YOUR OBJECTIVE: Your answer should be the full data, transcribed exactly, with no pictures in it.

RECORD EXTRACTS:
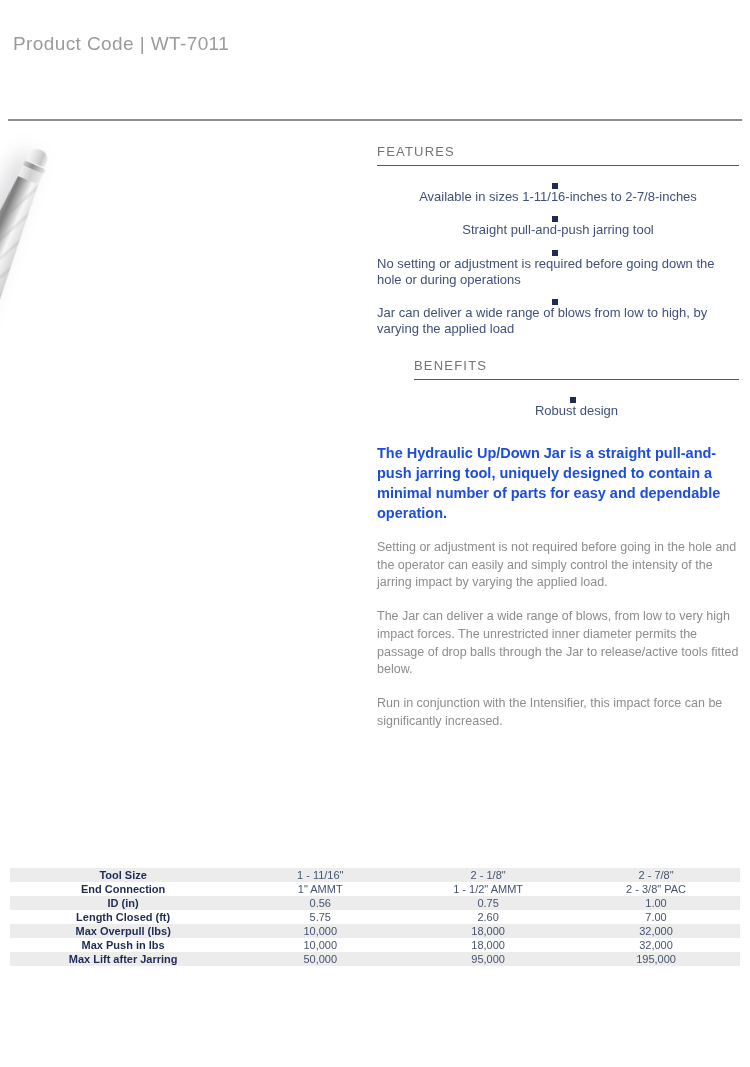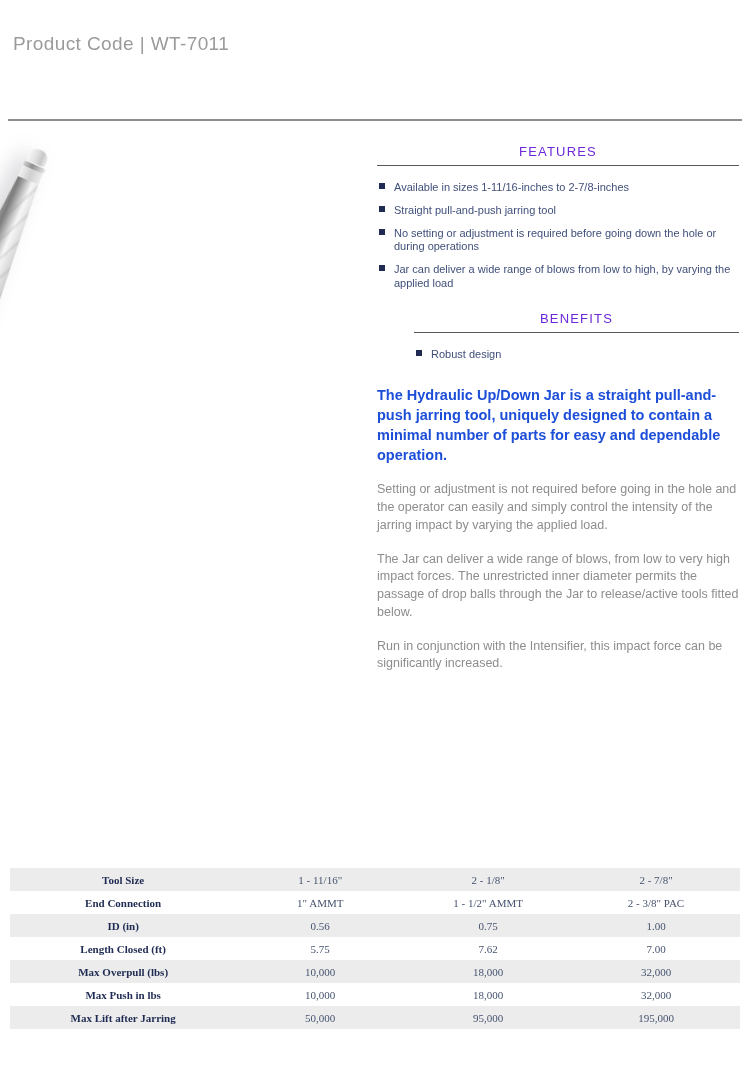--- a/index.html
+++ b/index.html
@@ -46,7 +46,7 @@
 
   
   .right-col{position:absolute;left:377px;top:144px;width:362px;}
-  .sec-heading{font-size:13px;font-weight:normal;color:#6d28d9;letter-spacing:1.2px;text-align:center;}
+  .sec-heading{font-size:13px;font-weight:normal;color:#737373;letter-spacing:1.2px;}
   .rule{border-top:1px solid #585858;margin-top:6px;}
   ul.blist{list-style:none;margin-top:15px;}
   ul.blist li{display:flex;align-items:flex-start;margin-bottom:9px;

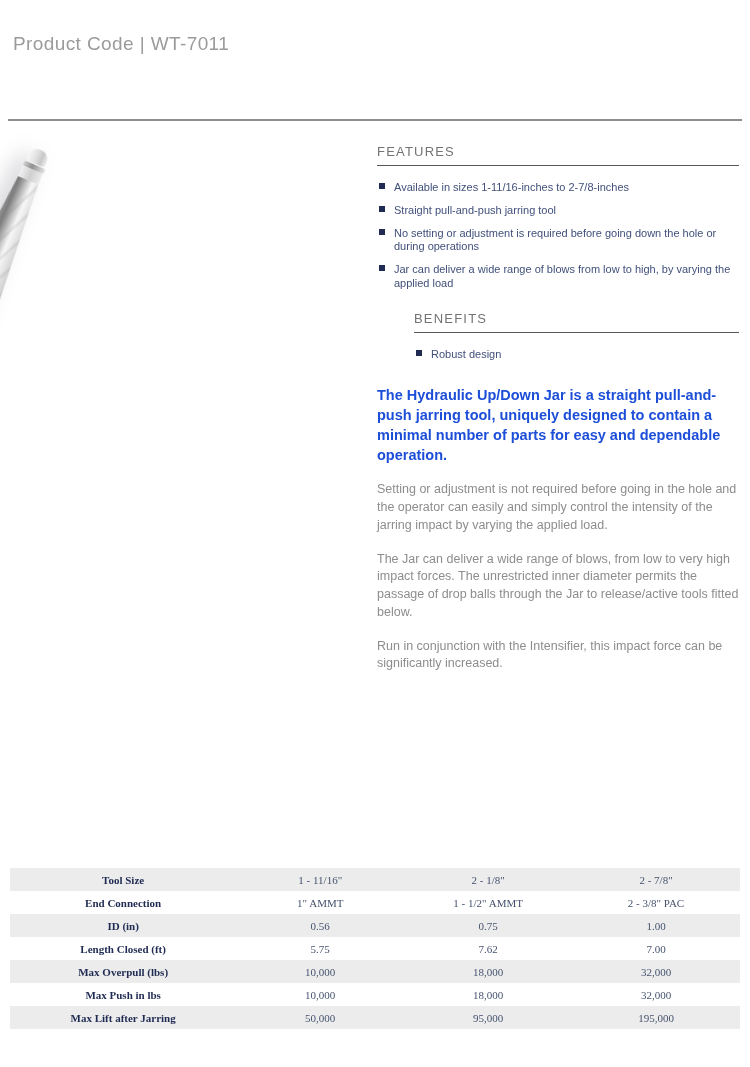--- a/index.html
+++ b/index.html
@@ -49,8 +49,8 @@
   .sec-heading{font-size:13px;font-weight:normal;color:#737373;letter-spacing:1.2px;}
   .rule{border-top:1px solid #585858;margin-top:6px;}
   ul.blist{list-style:none;margin-top:15px;}
-  ul.blist li{display:flex;align-items:flex-start;margin-bottom:9px;
-    font-size:11px;color:#41507a;line-height:1.25;}
+  ul.blist li{display:flex;align-items:center;margin-bottom:9px;
+    font-size:13px;color:#41507a;line-height:1.25;flex-direction:column;}
   .sq{flex:none;width:6px;height:6px;background:var(--accent);margin:2px 9px 0 2px;}
   .lead{margin-top:24px;font-size:14.5px;font-weight:bold;color:#1d4ed8;line-height:1.38;}
   .body-p{margin-top:16px;font-size:12.5px;color:var(--body-gray);line-height:1.42;}

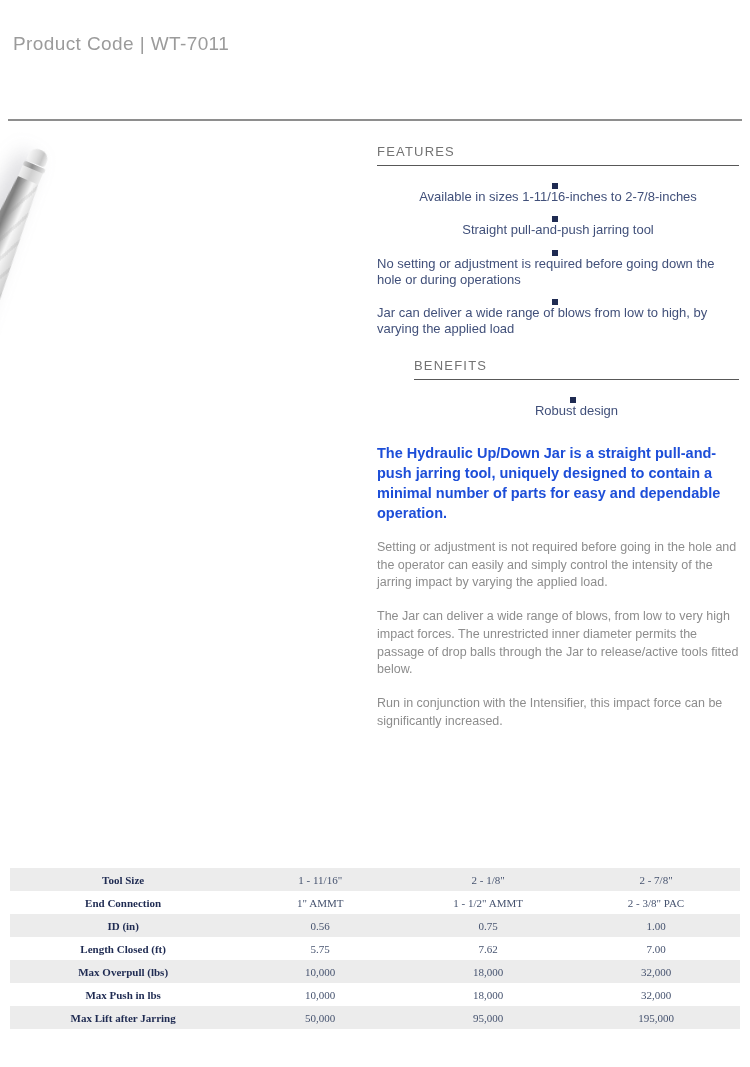--- a/index.html
+++ b/index.html
@@ -59,7 +59,7 @@
   
   .spec-table{position:absolute;left:10px;top:868px;width:730px;
     border-collapse:collapse;table-layout:fixed;font-size:11px;}
-  .spec-table tr{height:23px;font-family:Liberation Serif, serif;}
+  .spec-table tr{height:14px;}
   .spec-table tr.alt{background:var(--row-alt);}
   .spec-table td{text-align:center;vertical-align:middle;padding:0 4px;}
   td.lbl{width:31%;font-weight:bold;color:var(--accent);}

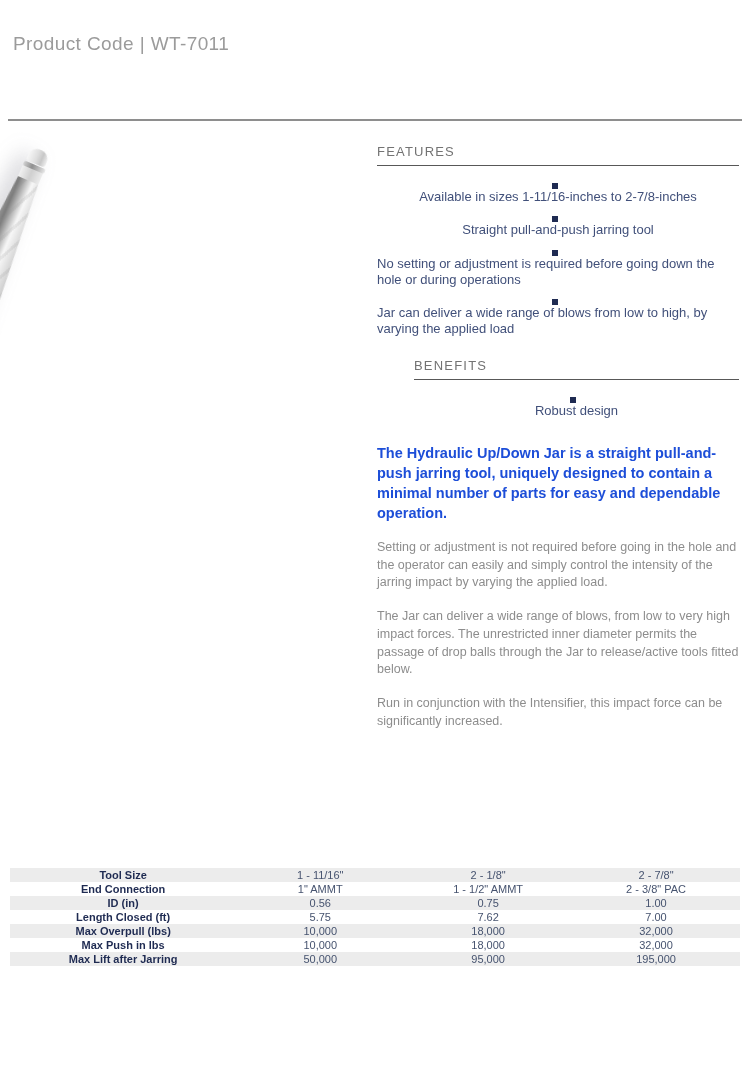--- a/index.html
+++ b/index.html
@@ -148,7 +148,7 @@
       <tr>
         <td class="lbl">Length Closed (ft)</td>
         <td class="val">5.75</td>
-        <td class="val">7.62</td>
+        <td class="val">2.60</td>
         <td class="val">7.00</td>
       </tr>
       <tr class="alt">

ANSWER TO THE EXERCISE:
--- a/index.html
+++ b/index.html
@@ -46,7 +46,7 @@
 
   
   .right-col{position:absolute;left:377px;top:144px;width:362px;}
-  .sec-heading{font-size:13px;font-weight:normal;color:#6d28d9;letter-spacing:1.2px;text-align:center;}
+  .sec-heading{font-size:13px;font-weight:normal;color:#737373;letter-spacing:1.2px;}
   .rule{border-top:1px solid #585858;margin-top:6px;}
   ul.blist{list-style:none;margin-top:15px;}
   ul.blist li{display:flex;align-items:flex-start;margin-bottom:9px;

--- a/index.html
+++ b/index.html
@@ -49,8 +49,8 @@
   .sec-heading{font-size:13px;font-weight:normal;color:#737373;letter-spacing:1.2px;}
   .rule{border-top:1px solid #585858;margin-top:6px;}
   ul.blist{list-style:none;margin-top:15px;}
-  ul.blist li{display:flex;align-items:flex-start;margin-bottom:9px;
-    font-size:11px;color:#41507a;line-height:1.25;}
+  ul.blist li{display:flex;align-items:center;margin-bottom:9px;
+    font-size:13px;color:#41507a;line-height:1.25;flex-direction:column;}
   .sq{flex:none;width:6px;height:6px;background:var(--accent);margin:2px 9px 0 2px;}
   .lead{margin-top:24px;font-size:14.5px;font-weight:bold;color:#1d4ed8;line-height:1.38;}
   .body-p{margin-top:16px;font-size:12.5px;color:var(--body-gray);line-height:1.42;}

--- a/index.html
+++ b/index.html
@@ -59,7 +59,7 @@
   
   .spec-table{position:absolute;left:10px;top:868px;width:730px;
     border-collapse:collapse;table-layout:fixed;font-size:11px;}
-  .spec-table tr{height:23px;font-family:Liberation Serif, serif;}
+  .spec-table tr{height:14px;}
   .spec-table tr.alt{background:var(--row-alt);}
   .spec-table td{text-align:center;vertical-align:middle;padding:0 4px;}
   td.lbl{width:31%;font-weight:bold;color:var(--accent);}

--- a/index.html
+++ b/index.html
@@ -148,7 +148,7 @@
       <tr>
         <td class="lbl">Length Closed (ft)</td>
         <td class="val">5.75</td>
-        <td class="val">7.62</td>
+        <td class="val">2.60</td>
         <td class="val">7.00</td>
       </tr>
       <tr class="alt">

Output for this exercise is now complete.